Voter ID

With Minnesota and Pennsylvania’s Voter ID laws being challenged in court, there is much to be said about the push to tighten voter registration across the country. On one side of the debate the Right Wing is arguing that fraudulent voter registration forms are being turned in and people are assuming other identities. On the other side is Viviette Applewhite. Viviette is a 93 year old woman without a driver’s license who has managed to vote in every election for the past 50 years. Viviette and others like her are at risk of being disenfranchised by these new Voter ID pushes, argues the Left.

The truth lies somewhere in the middle of the political rhetoric. I am sure some have figured out that setting ID requirements in order to vote would hinder some people from voting. At the same time, I’ve been using the same bank for ten years now and they still ask me to show ID.

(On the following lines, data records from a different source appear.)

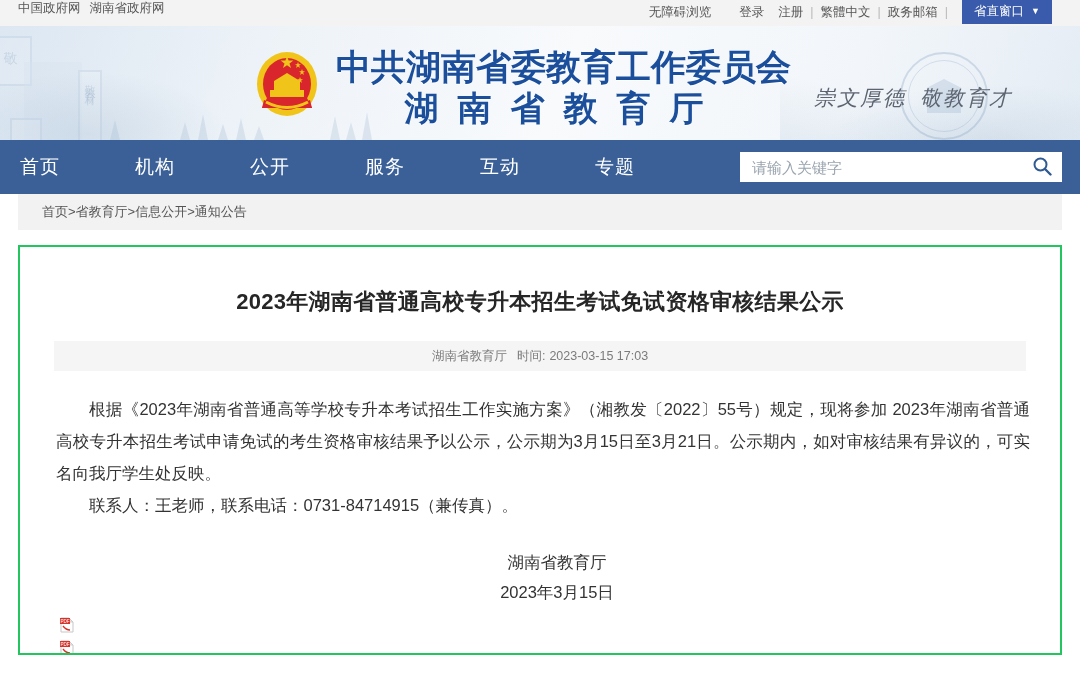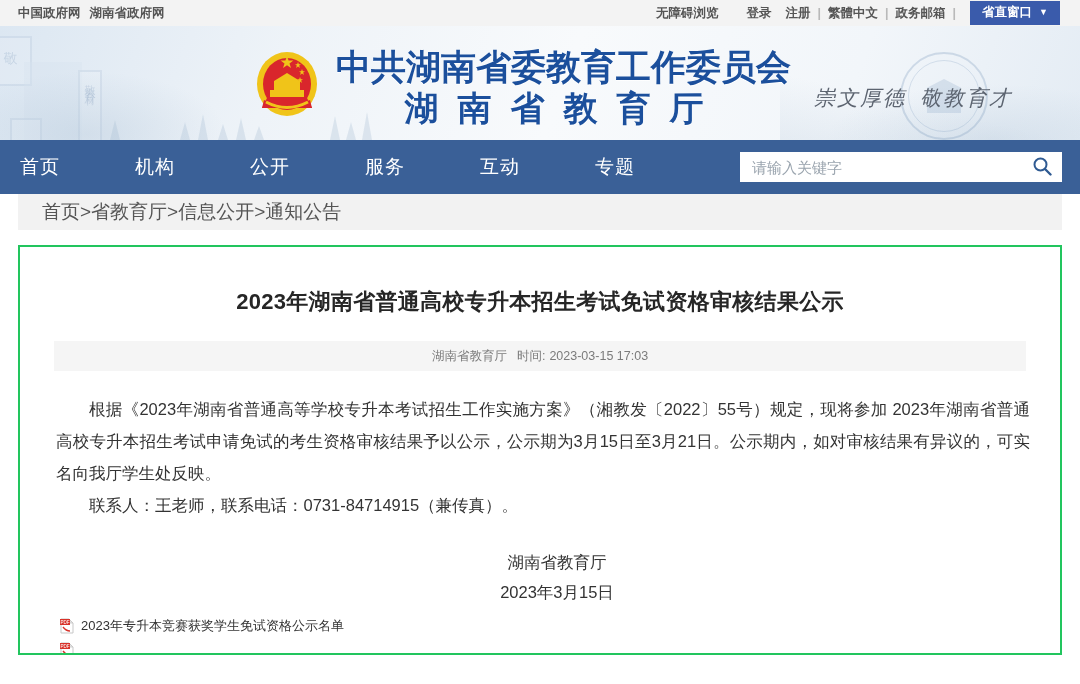--- a/index.html
+++ b/index.html
@@ -21,11 +21,10 @@
     height: 26px;
     background: #f3f3f3;
     display: flex;
-    align-items: center;
+    align-items: flex-start;
     font-size: 12.5px;
     color: #4a4a4a;
     z-index: 5;
-    font-weight: bold;
   }
   .topbar-left {
     padding-left: 18px;

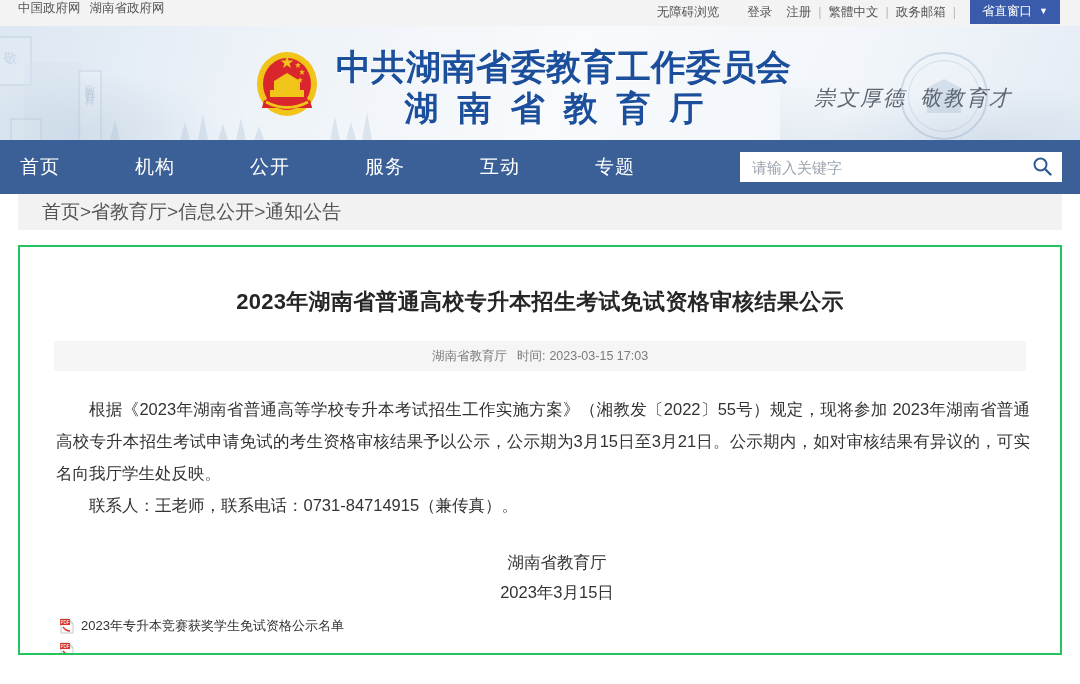--- a/index.html
+++ b/index.html
@@ -38,7 +38,7 @@
     display: flex;
     align-items: center;
     gap: 0px;
-    padding-right: 20px;
+    padding-right: 28px;
     color: #555;
   }
   .topbar-right .tb-item {

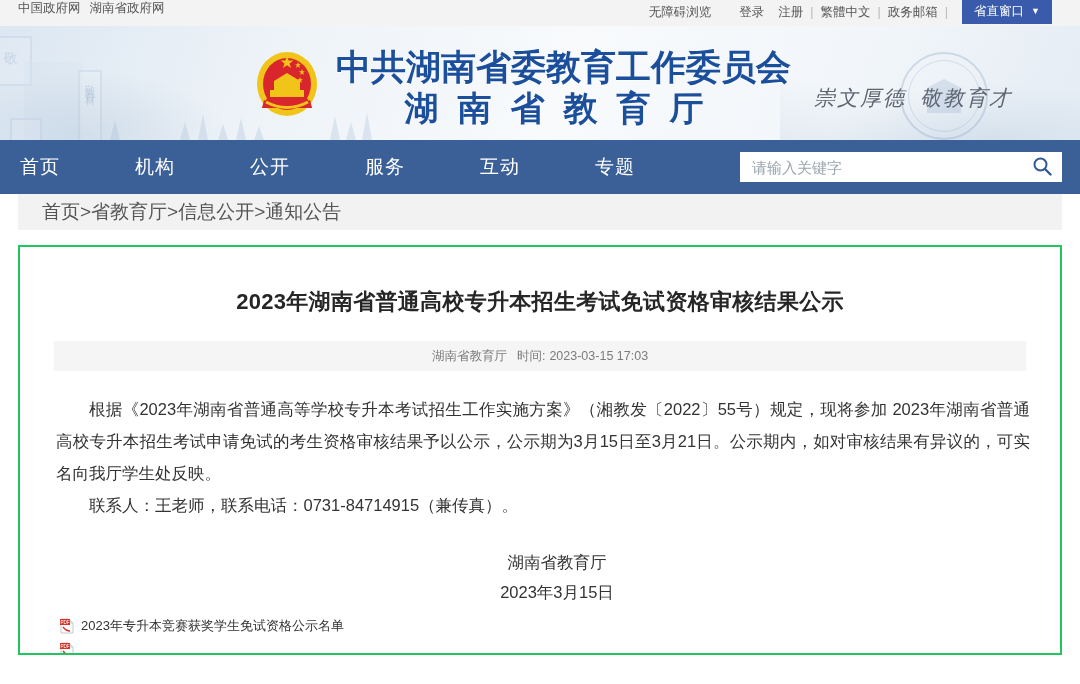--- a/index.html
+++ b/index.html
@@ -271,7 +271,7 @@
     margin-top: 0;
   }
   .crumb {
-    font-size: 19px;
+    font-size: 13px;
     color: #555;
     padding-left: 24px;
     white-space: nowrap;

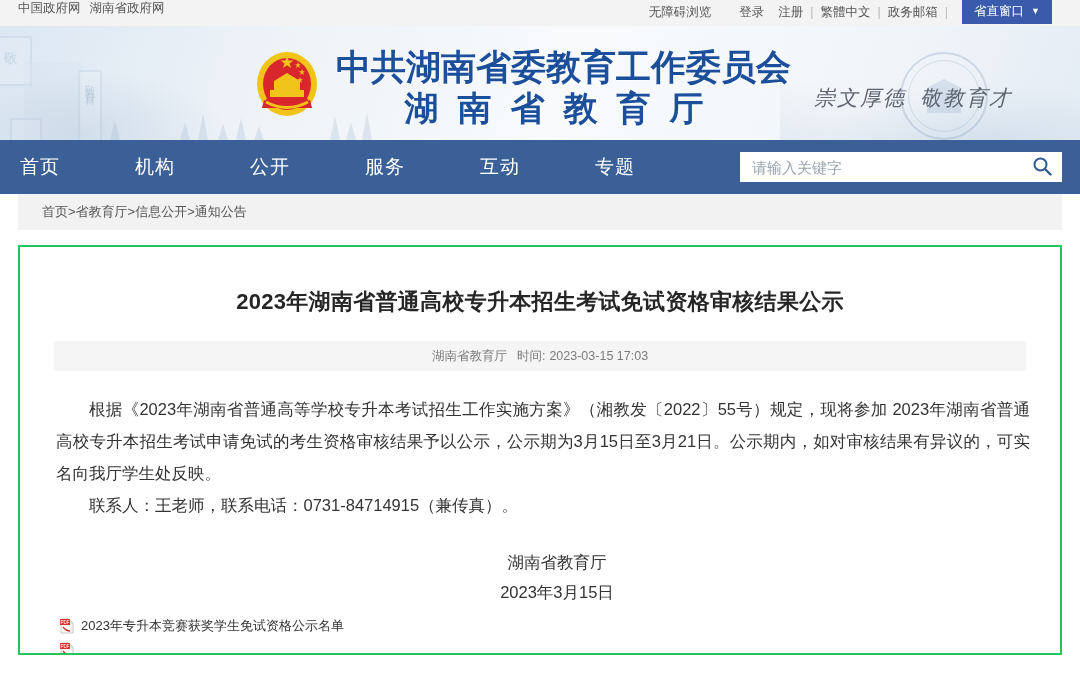--- a/index.html
+++ b/index.html
@@ -481,7 +481,6 @@
           <path d="M3 9 q3 4 7 4" stroke="#d8322a" stroke-width="1.4" fill="none"></path>
         </svg>
       </span>
-      <span class="attach-label">2023年专升本竞赛获奖学生免试资格公示名单</span>
     </div>
     <div class="attach-row">
       <span class="pdf-icon">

Is there voter fraud? Of course; however, Brennan Center statistics show that it happens approximately .0009 percent of the time. In fact, the voter fraud hysteria being circulated is actually based on the lumping of voter fraud in with other types of more legitimate election fraud committed by elected officials. This brings us to the main issue, the limiting of one group or another’s voice in the political process.

Voter suppression is not a new phenomenon to blacks in the United States. Blacks did not explicitly win the right to vote until the Voting Rights Act of 1965. Before that many states, both Northern and Southern had laws on the books restricting the rights of blacks to vote. Changes in the racial make-up of key southern states have made them a battleground again this election. The key states of Florida, North Carolina, and Virginia have seen significant increases in the population of young voting age Blacks and Latinos, while also seeing a marked decrease in the percentage of white voters. According to The Nation “Eight of eleven states in the former Confederacy have passed restrictive voting laws since the 2010 election”

But hope is not lost. The Supreme Court has struck down the Texas Voter ID law because it would place “strict, unforgivable burdens” on minority voters and armed with Turzai’s now famous comment that Voter ID is going to help Romney win, opponents in Pennsylvania are regrouping to challenge that law after it was upheld. Young Democrats from New York City have recently gone door to door in Pennsylvania educating people about Voter ID.

While the jury is still out on how effective voter suppression will be as we approach this next election, one thing is certain; this election will not be won playing by the rules.